"¡Pum...!"
El abogado Xia se tambaleó y cayó al suelo.
"Abogado Xia, ¿qué te pasa?"
Zhou Zi Tai, preocupado, le ayudó a levantarse.
"No, no, estoy bien, solo necesito un momento."
El abogado Xia hizo gestos negativos, completamente inmerso en el estado de shock.
"Abogado Xia, desde ahora debemos apretar fuerte la pierna del destino... ¡o sea, la del Señor Fu."

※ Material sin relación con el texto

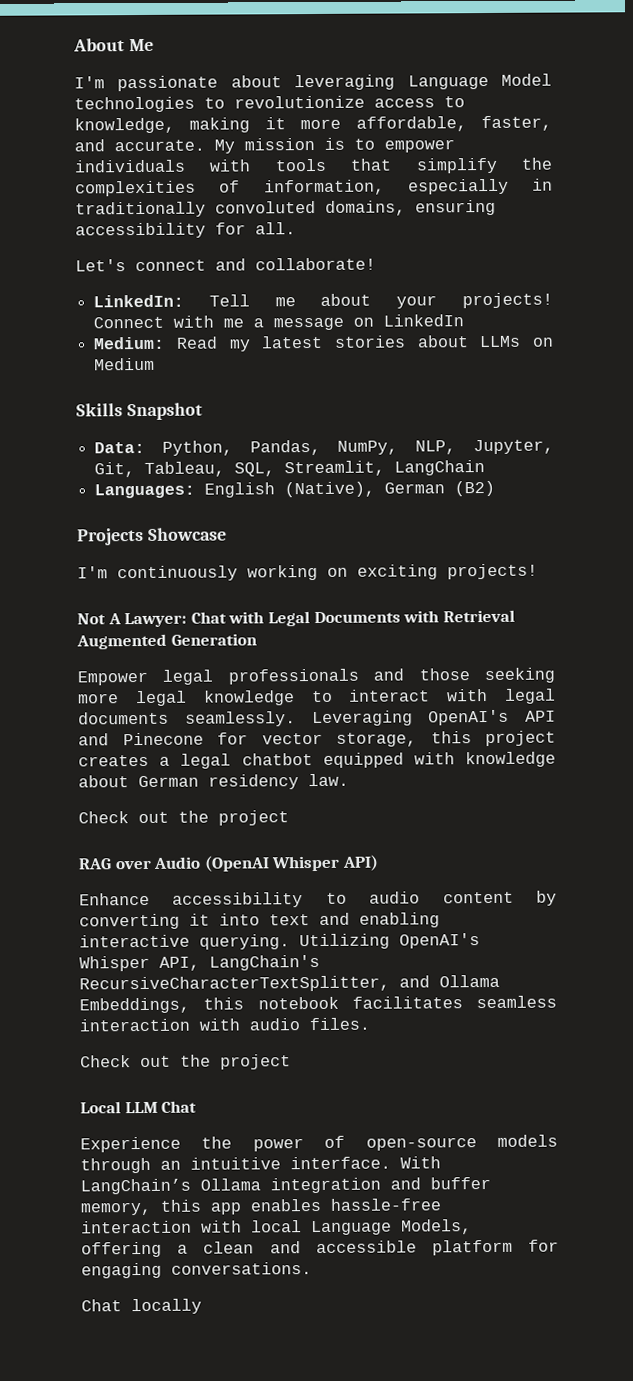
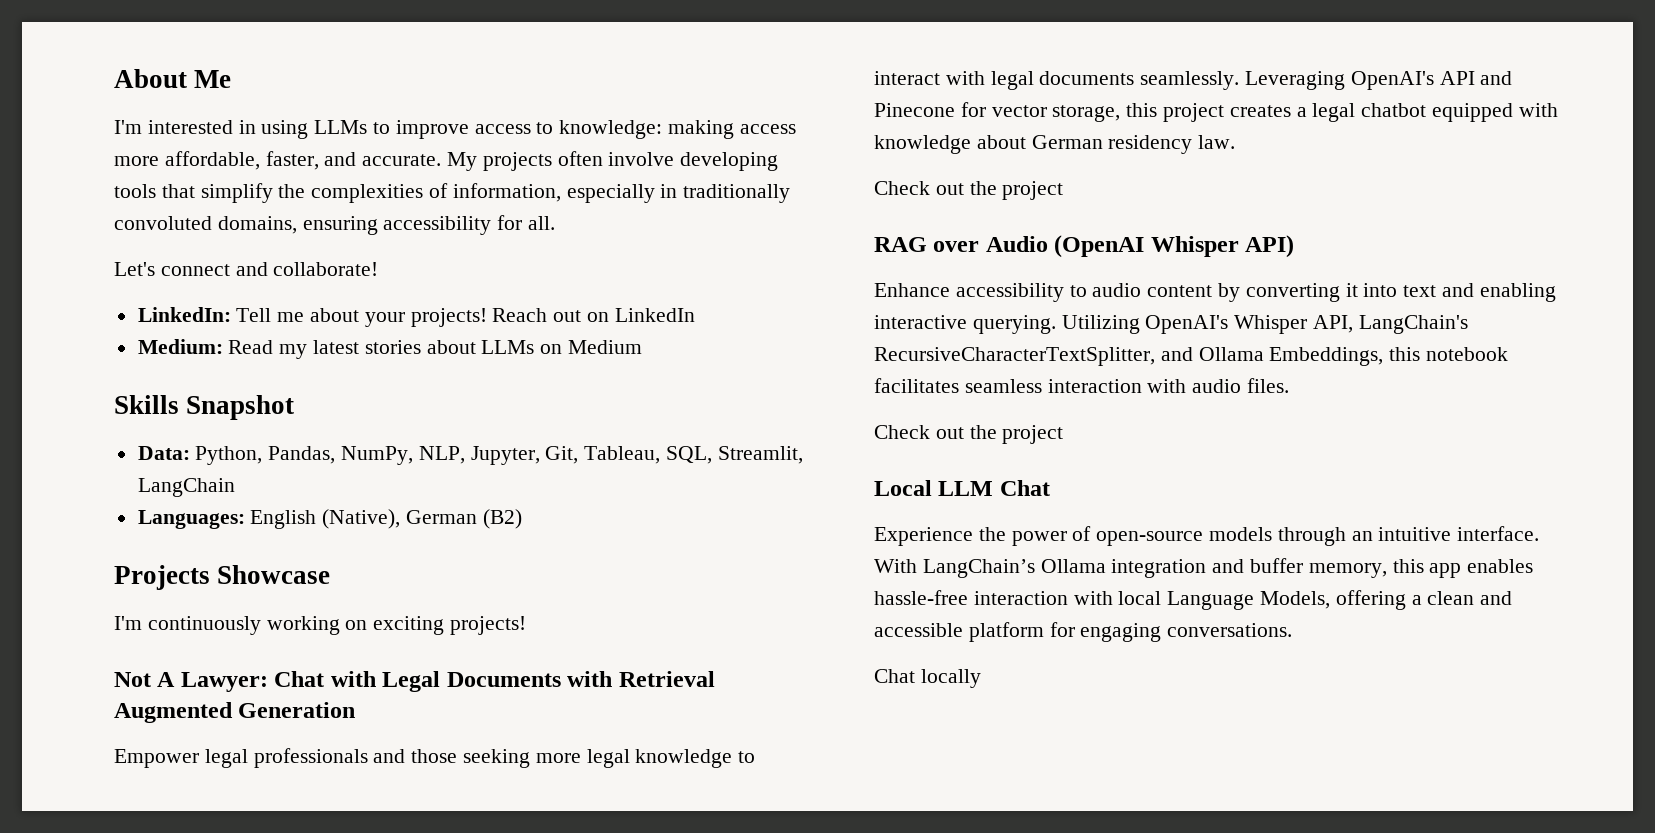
- I'm passionate about leveraging Language Model technologies to revolutionize access to knowledge, making it more affordable, faster, and accurate.
+ I'm interested in using LLMs to improve access to knowledge: making access more affordable, faster, and accurate.
- My mission is to empower individuals with tools that simplify the complexities of information, especially in traditionally convoluted domains, ensuring accessibility for all.
+ My projects often involve developing tools that simplify the complexities of information, especially in traditionally convoluted domains, ensuring accessibility for all.
- Connect with me a message on LinkedIn
+ Reach out on LinkedIn

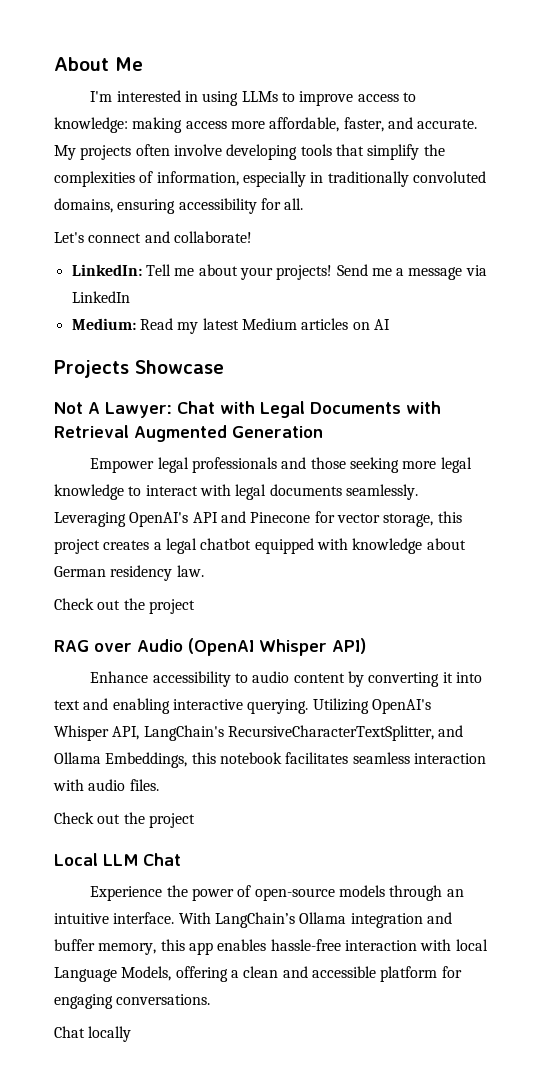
- Reach out on LinkedIn
+ Send me a message via LinkedIn
- Medium: Read my latest stories about LLMs on Medium
- Skills Snapshot
- Data: Python, Pandas, NumPy, NLP, Jupyter, Git, Tableau, SQL, Streamlit, LangChain
- Languages: English (Native), German (B2)
+ Medium: Read my latest Medium articles on AI
  Projects Showcase
- I'm continuously working on exciting projects!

Zhou Zi Tai tomó una gran bocanada de aire y se determinó.
Aunque el abogado Xia aún estaba confundido, sabía que la decisión de Zhou Zi Tai era correcta. De lo contrario, nunca habría tenido semejante oportunidad.
"Jefe, ahora nuestra relación con el destino ha cambiado, ¿podemos pedirle a Yan Xuan Yin entradas para el evento?"
El abogado Xia recordó algo y le golpeó la cabeza, mirando esperanzadoramente a Zhou Zi Tai.
Su hermana era un ferviente fan de Yan Xuan Yin. Durante estos días, en casa se quejaba con cara triste por no haber podido conseguir entradas del Concierto Estrella.
Zhou Zi Tai: ...
¡Xia! ¡Qué obseso por las niñas!
"Intentaré hacer algo al respecto."
Honestamente, él también quería ir a la gran ceremonia en el Grand Hall de Kunning.
Los otros en la oficina que aún no habían tenido noticia...
El maestro, que siempre había sido invisible hasta ese momento, sintió su teléfono vibrar.
Pronto respondió.
"A... ¡Ay!"
Al escuchar las instrucciones del teléfono, el maestro quedó momentáneamente perpleja y miró al hombre frente a ella.
"Señora Chen, el director la llama."
La Señora Chen, que antes había parecido débil tras la partida de Xia, se puso enérgica al escuchar esas palabras.
Inmediatamente levantó la cabeza con orgullo y caminó hacia el maestro con tacones altos.
"¡Eso ya lo sabía! ¡Tengo buena relación con nuestro director. Este asunto debe hacerse a mi manera, de lo contrario, le pediré al director que te deshaga."
La Señora Chen se sonrió triunfante y tomó el teléfono del maestro.
Luego, como si quisiera intimidar a los demás, sacudió el teléfono frente a Ye Rong Yin y Fu Jing Si.
"¡Mamá! ¡Mamá! ¡Dame entradas para el concierto de Yan Xuan Yin mañana!"
La niña se abrazó al pecho de Ye Rong Yin pidiendo cariño.
"¿Qué quieres hacer?"
Ye Rong Yin acarició la nariz de la niña y dijo con ternura.
¡Esta niña era tan encantadora en cualquier aspecto!
¡Especialmente esa grasa que parecía tan adorable!
El rostro de Ye Rong Yin reflejaba cariño materno.
"Se dice que las entradas del concierto de Yan Xuan Yin son muy difíciles de conseguir."
La niña sacudió su cabeza, riendo con un rostro similar al de Ye Rong Yin.
Al escuchar esto, Ye Rong Yin sacó una pila de entradas y las entregó a la niña.